Martha Beck (in her book “Finding Your Own North Star”) calls it your “Social Self”, or who we’re programmed to be by society.  As opposed to our “Essential Self” – who we are at our core with our own set of values and beliefs to stand for.

Benjamin Zander refers to it in “The Art of Possibility” as the “Calculating Self”, concerned for its survival in a world of scarcity; as opposed to the “Central Self” which is remarkably generative, prolific, and creative by nature.

In my communication programs, I differentiate the ego (the child) from ourselves (the adult) and talk about how they are not one and the same, but separate parts of the whole worth managing individually.  Quite often, we can reassure our ego just as we would a child when it rises to try and protect us and in doing so, retain “adult” control of a situation rather than letting our “child” take over.

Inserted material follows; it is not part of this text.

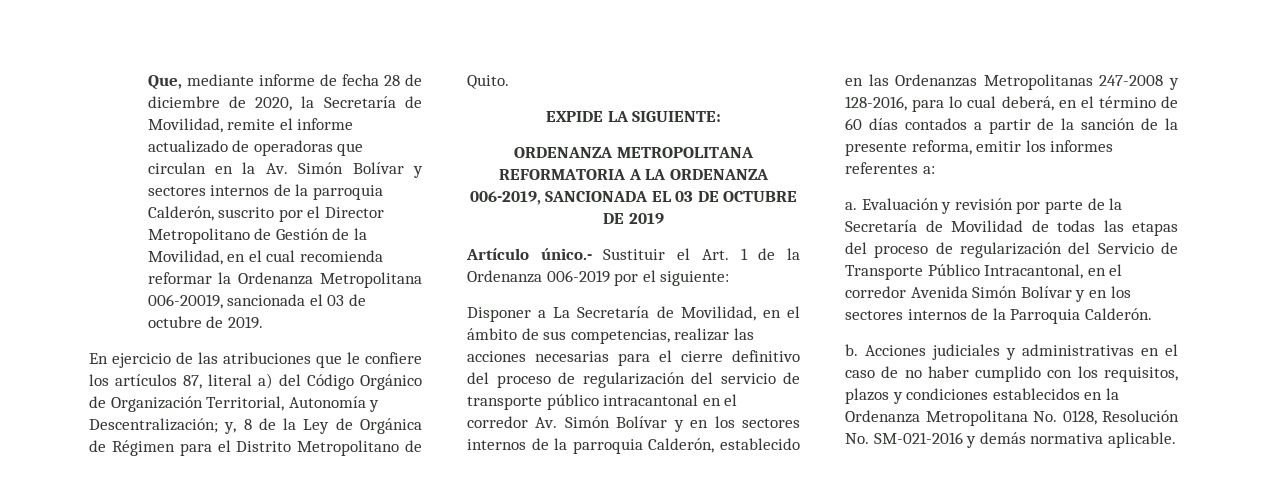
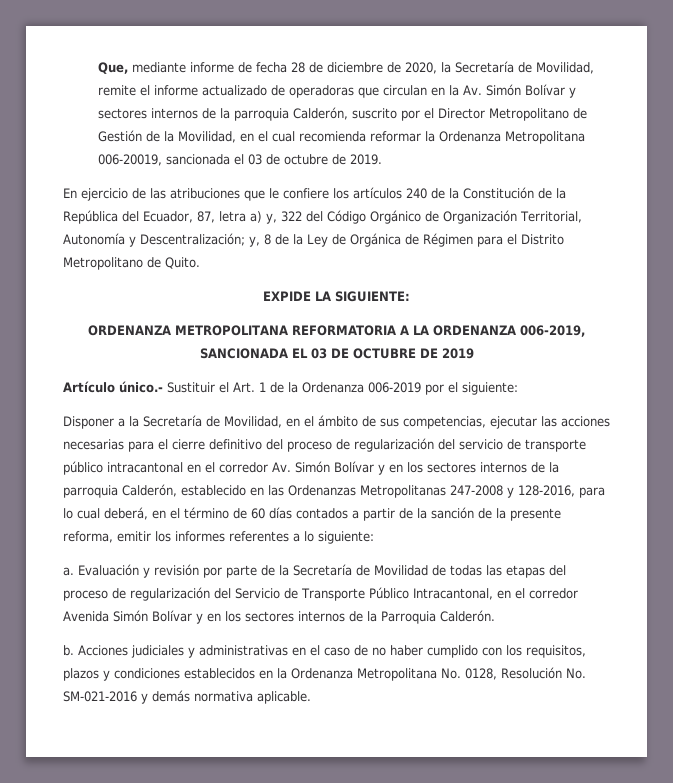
- En ejercicio de las atribuciones que le confiere los artículos 87, literal a) del Código Orgánico de Organización Territorial, Autonomía y Descentralización; y, 8 de la Ley de Orgánica de Régimen para el Distrito Metropolitano de Quito.
+ En ejercicio de las atribuciones que le confiere los artículos 240 de la Constitución de la República del Ecuador, 87, letra a) y, 322 del Código Orgánico de Organización Territorial, Autonomía y Descentralización; y, 8 de la Ley de Orgánica de Régimen para el Distrito Metropolitano de Quito.
- Disponer a La Secretaría de Movilidad, en el ámbito de sus competencias, realizar las acciones necesarias para el cierre definitivo del proceso de regularización del servicio de transporte público intracantonal en el corredor Av. Simón Bolívar y en los sectores internos de la parroquia Calderón, establecido en las Ordenanzas Metropolitanas 247-2008 y 128-2016, para lo cual deberá, en el término de 60 días contados a partir de la sanción de la presente reforma, emitir los informes referentes a:
+ Disponer a la Secretaría de Movilidad, en el ámbito de sus competencias, ejecutar las acciones necesarias para el cierre definitivo del proceso de regularización del servicio de transporte público intracantonal en el corredor Av. Simón Bolívar y en los sectores internos de la parroquia Calderón, establecido en las Ordenanzas Metropolitanas 247-2008 y 128-2016, para lo cual deberá, en el término de 60 días contados a partir de la sanción de la presente reforma, emitir los informes referentes a lo siguiente:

Renowned speaker, Billy Selekane, simply suggests that each of us has a monkey sitting on our shoulder and constantly chatting in our ear.  That occasionally, when we allow our monkey to talk to someone else, it’s the monkey of that person that will reply.  And that once your monkey and someone else’s monkey get involved, nothing good can come of it.

Next time you go to initiate a conversation, or respond to someone else, consider whether it is you (your adult, core, essential self) who is speaking, or whether your monkey is about to get involved.

When we feel emotional or heated about something, we can be sure that our ego is raised.  Sometimes with good reason.  But speaking from our ego can never be productive as the ego is concerned only with protection of self.  We can’t connect with others from that position.  And without being able to speak for connection, we not only waste our time and that of others, but the conversation or actions that result from it can be detrimental to our human connections.

Orson Scott Card said “So the whole war is because we can’t talk to each other”.  Sometimes our lack of connection is literally demonstrated with AK47’s.  Sometimes with indifference.  Sometimes we just end up at loggerheads, unable to see the other’s point of view or what they value.

We all need to handle our own monkey.  So, this week, before you speak, ask yourself who’s about to come out of your mouth, and steady yourself if necessary.  Communicate to connect.  To build and protect the human connection.  Communicate from your essential self and engage the essential self of others.  Speak from your value system and enquire about theirs.  Find out where they overlap and focus there.